TASK ITEM
Images within the entries are to be omitted; the remainder must be reproduced exactly.

Stored entries
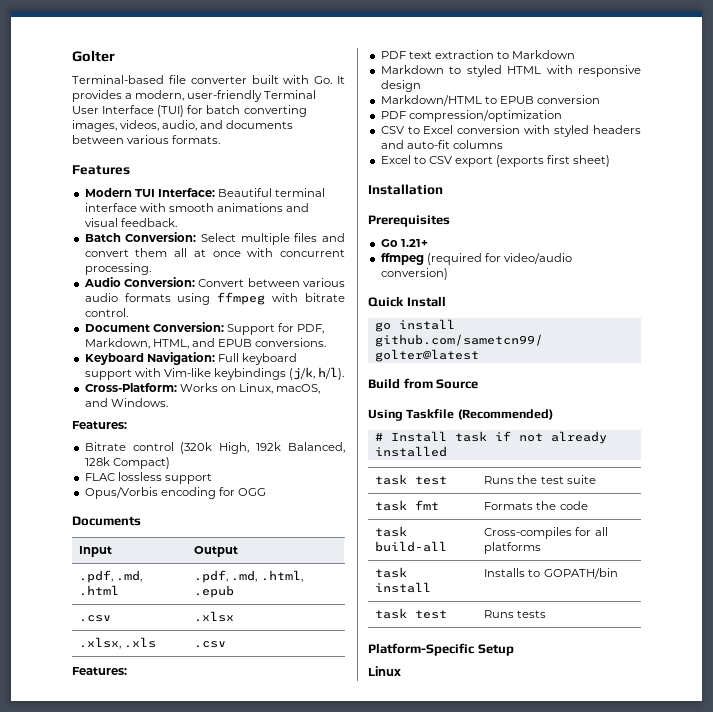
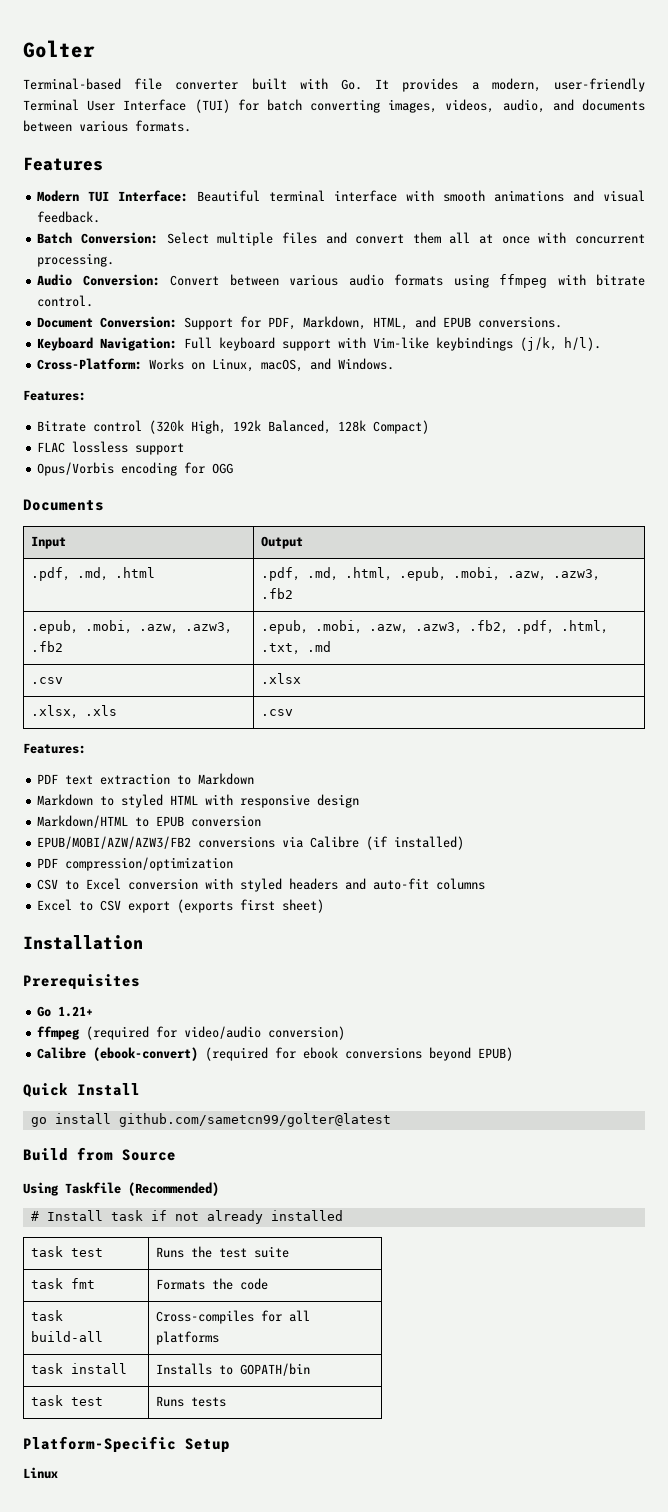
- .pdf, .md, .html | .pdf, .md, .html, .epub
+ .pdf, .md, .html | .pdf, .md, .html, .epub, .mobi, .azw, .azw3, .fb2
+ .epub, .mobi, .azw, .azw3, .fb2 | .epub, .mobi, .azw, .azw3, .fb2, .pdf, .html, .txt, .md
+ EPUB/MOBI/AZW/AZW3/FB2 conversions via Calibre (if installed)
+ Calibre (ebook-convert) (required for ebook conversions beyond EPUB)

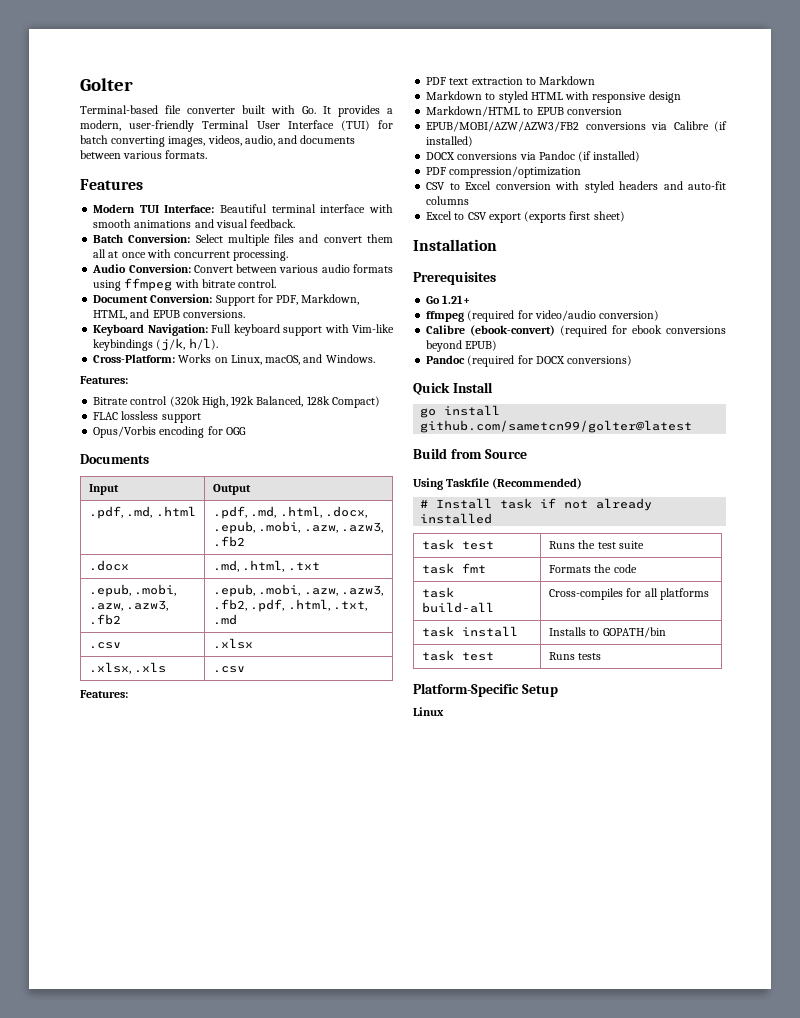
- .pdf, .md, .html | .pdf, .md, .html, .epub, .mobi, .azw, .azw3, .fb2
+ .pdf, .md, .html | .pdf, .md, .html, .docx, .epub, .mobi, .azw, .azw3, .fb2
+ .docx | .md, .html, .txt
+ DOCX conversions via Pandoc (if installed)
+ Pandoc (required for DOCX conversions)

SOLUTION TO THE EXERCISE
- .pdf, .md, .html | .pdf, .md, .html, .epub
+ .pdf, .md, .html | .pdf, .md, .html, .epub, .mobi, .azw, .azw3, .fb2
+ .epub, .mobi, .azw, .azw3, .fb2 | .epub, .mobi, .azw, .azw3, .fb2, .pdf, .html, .txt, .md
+ EPUB/MOBI/AZW/AZW3/FB2 conversions via Calibre (if installed)
+ Calibre (ebook-convert) (required for ebook conversions beyond EPUB)

- .pdf, .md, .html | .pdf, .md, .html, .epub, .mobi, .azw, .azw3, .fb2
+ .pdf, .md, .html | .pdf, .md, .html, .docx, .epub, .mobi, .azw, .azw3, .fb2
+ .docx | .md, .html, .txt
+ DOCX conversions via Pandoc (if installed)
+ Pandoc (required for DOCX conversions)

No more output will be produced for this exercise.